In the beginning
In 2021, the journey from a centralized data organization to a data mesh had only just begun for HelloFresh.
Less than a decade ago, HelloFresh, like so many other companies, had a small, specialized team that focused on warehousing data and producing reports for analysts and executives. They fashioned themselves a siloed existence, growing separate from the rest of the organization as the only ones who understood their data, how to manage it, and how much it could be trusted.
But as the volume of data and demand for access to it increased, the team struggled to keep up.
Their specialized data management skills and processes kept most of the organization from accessing or using data. As the team struggled to keep up with demand, the quality of the data suffered and the lack of reliability and quick access to the data was starting to stagnate innovation.
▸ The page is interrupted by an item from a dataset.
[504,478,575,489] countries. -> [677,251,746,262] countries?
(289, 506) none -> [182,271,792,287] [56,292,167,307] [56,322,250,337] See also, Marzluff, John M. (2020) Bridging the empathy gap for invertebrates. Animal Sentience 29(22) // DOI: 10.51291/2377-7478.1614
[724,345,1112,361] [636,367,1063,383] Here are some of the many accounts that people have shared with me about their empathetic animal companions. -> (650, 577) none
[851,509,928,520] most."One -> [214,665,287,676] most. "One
In early 2020, they decided to stop the constant firefighting that their Data Engineers were doing due to a lack of data quality standardization and uncertain ownership of data in the organization. To unlock analytical data at scale, the central, specialized team decided to pivot from data warehousing to a data mesh construct in which they built the tools and programs that would enable everyone to help themselves to data they could trust.The journey had begun.
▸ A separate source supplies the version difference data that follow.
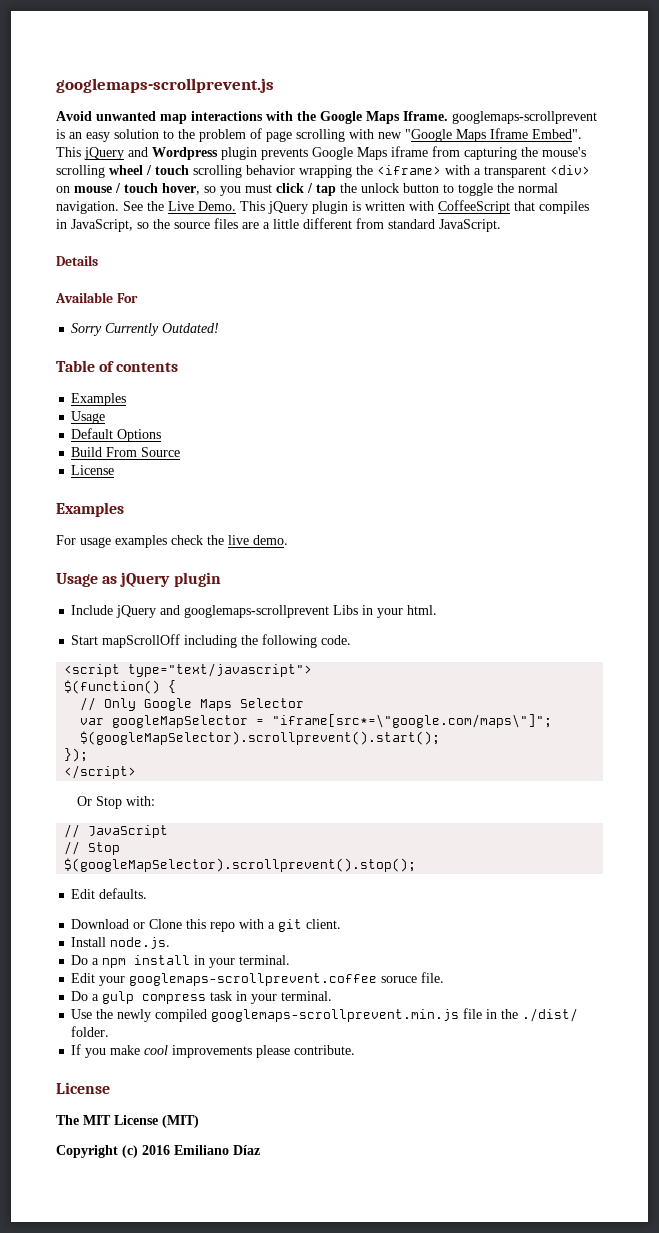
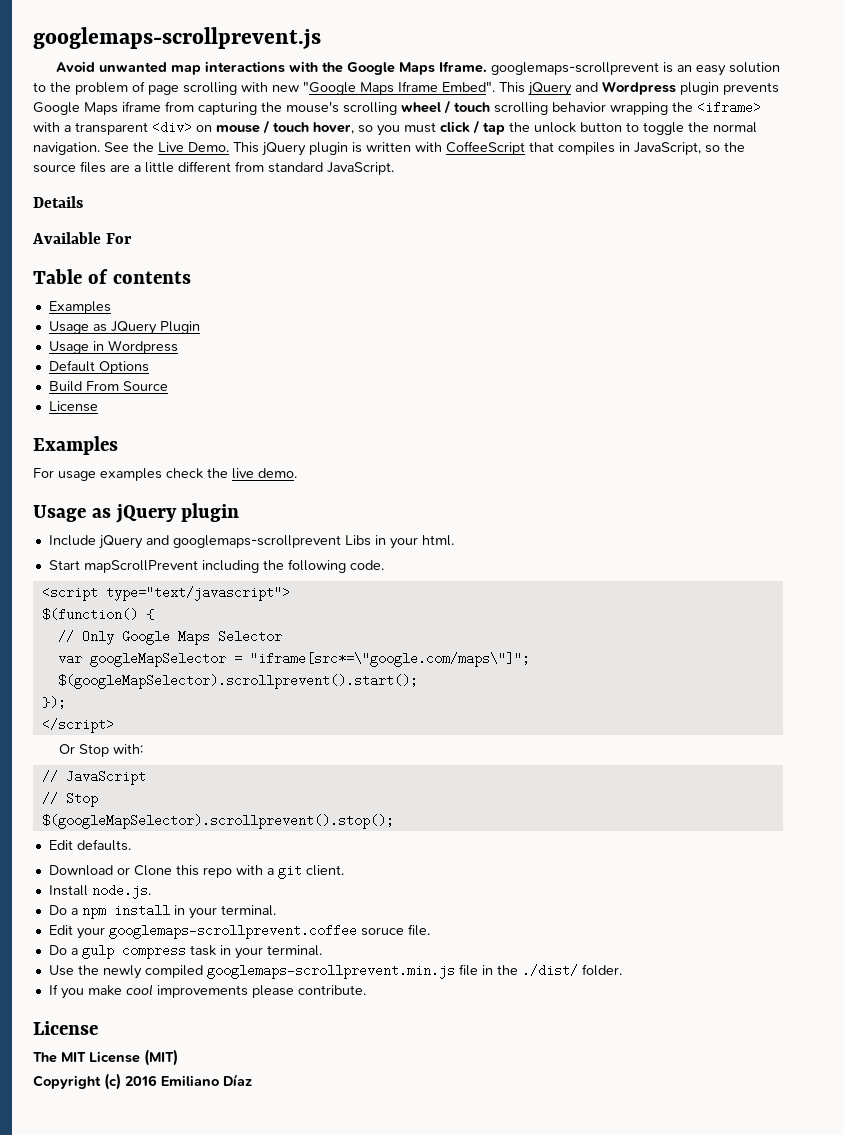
[71,323,220,336] // Sorry Currently Outdated! -> (132, 238) none
(106, 417) none -> [92,321,200,335] [48,340,178,354] as JQuery Plugin // Usage in Wordpress
[102,634,181,648] mapScrollOff -> [83,560,198,573] mapScrollPrevent

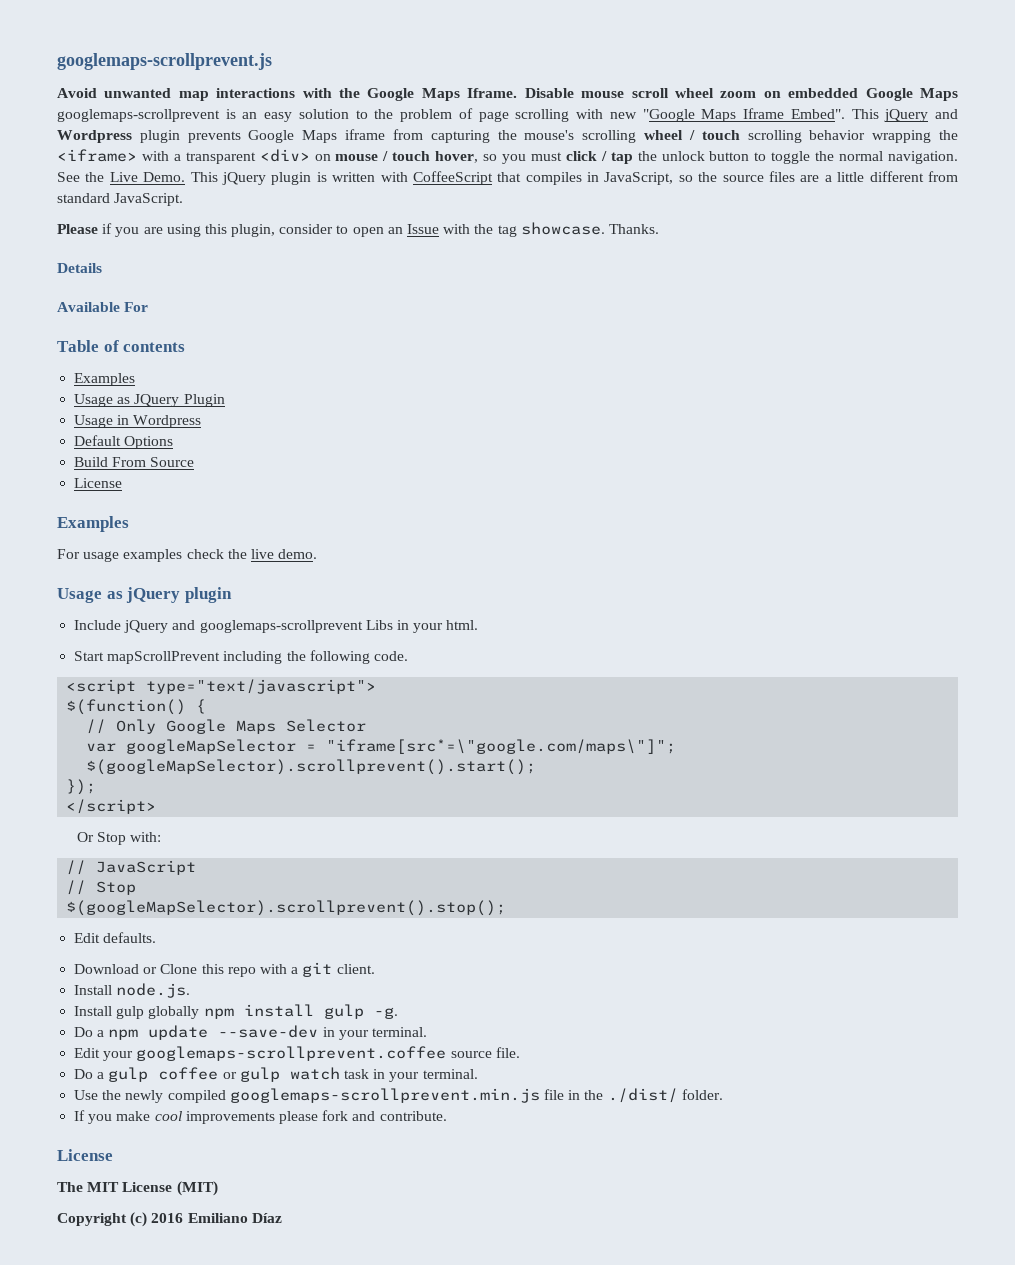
(487, 67) none -> [524,88,958,101] Disable mouse scroll wheel zoom on embedded Google Maps
(394, 168) none -> [57,222,659,237] // Please if you are using this plugin, consider to open an Issue with the tag showcase. Thanks.
(151, 891) none -> [74,1004,398,1019] // Install gulp globally npm install gulp -g.
[113,904,170,917] install -> [148,1025,319,1040] update --save-dev
[360,927,404,936] soruce -> [450,1051,492,1058] source
[121,944,186,959] compress -> [158,1067,340,1082] coffee or gulp watch
(294, 991) none -> [322,1110,376,1121] fork and

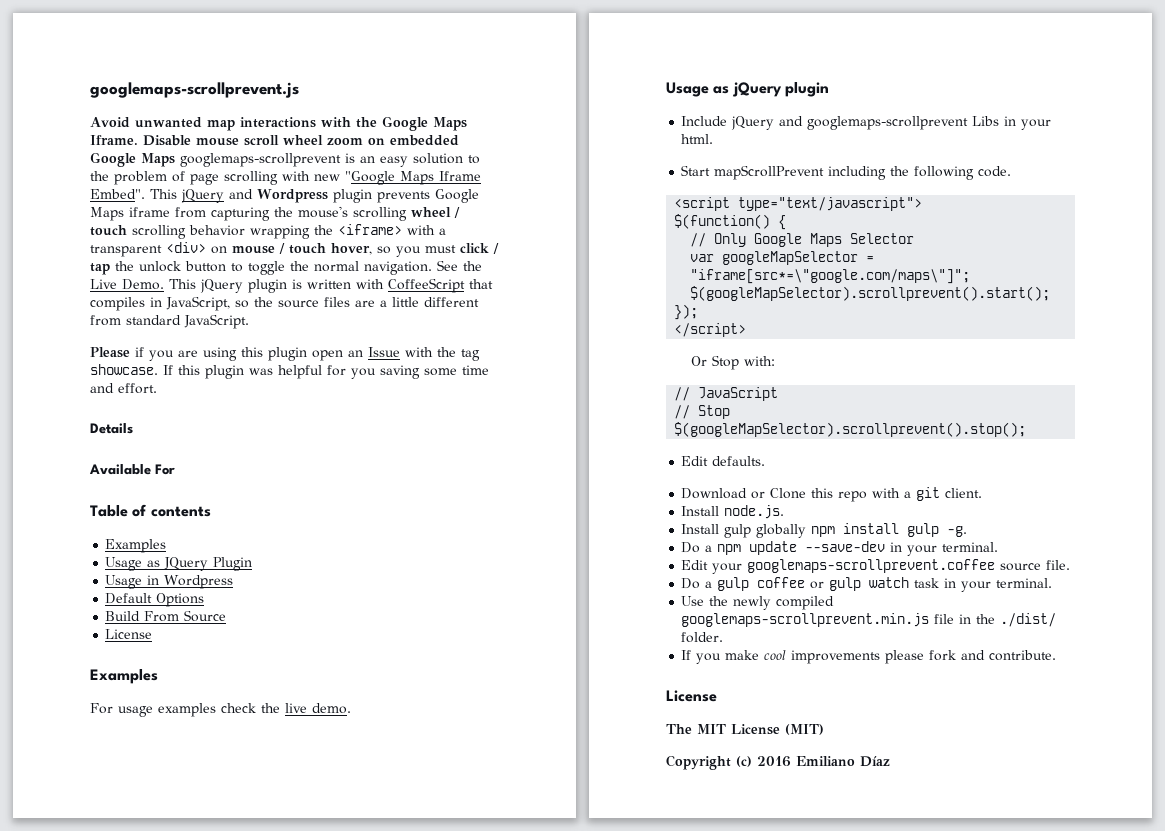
[231,224,349,237] plugin, consider to -> [268,347,307,361] plugin
[608,224,659,234] Thanks. -> [163,365,489,379] [90,383,157,394] If this plugin was helpful for you saving some time and effort.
Their ultimate goal is to build data products that have a purpose and that people can trust, high-quality assets that the rest of the organization can quickly discover, understand, and securely access. As part of their phased approach to implementing this new organizational mindset, they elected to use Soda to tackle data quality testing and monitoring.
This case study on HelloFresh seeks to illustrate an example of where Soda sits in an organization, how it fits into the data mesh landscape, and the value it provides in expanding internal adoption and ownership of data quality.
Data domain teams
In an effort to decentralize data ownership, the data warehousing group started by building teams of data specialists that operate autonomously, that were not a part of a centralized “data ownership” construct. These Data Domain Teams, as they came to be called, are comprised of Data Engineers, Data Analysts, Data Scientists, and Data Product Managers. These teams take ownership of the data in their domain and provide the support and services that come with that responsibility. They build and maintain data products while adhering to compliance standards and ensuring their data products are accessible to everyone in the organization via a self-serve data platform.
Data Domain Teams do not report to a centralized body that controls access to the data or dictates mandates about data products. However, they do have access to federated data governance standards and data quality and management tools to facilitate their objectives and meet the needs of their customers, the consumers of data in the organization.
The data warehousing group took these necessary steps to pivot towards the Data Domain Team model:
- Maintain the existing data warehouse to meet established commitments.
- Hire people to build a new cloud data infrastructure.
- Enable the people asking for reports to serve themselves via a data platform.
- Slowly decommission the data warehouses, disassemble old commitments, and set up new Service Level Objectives (SLOs).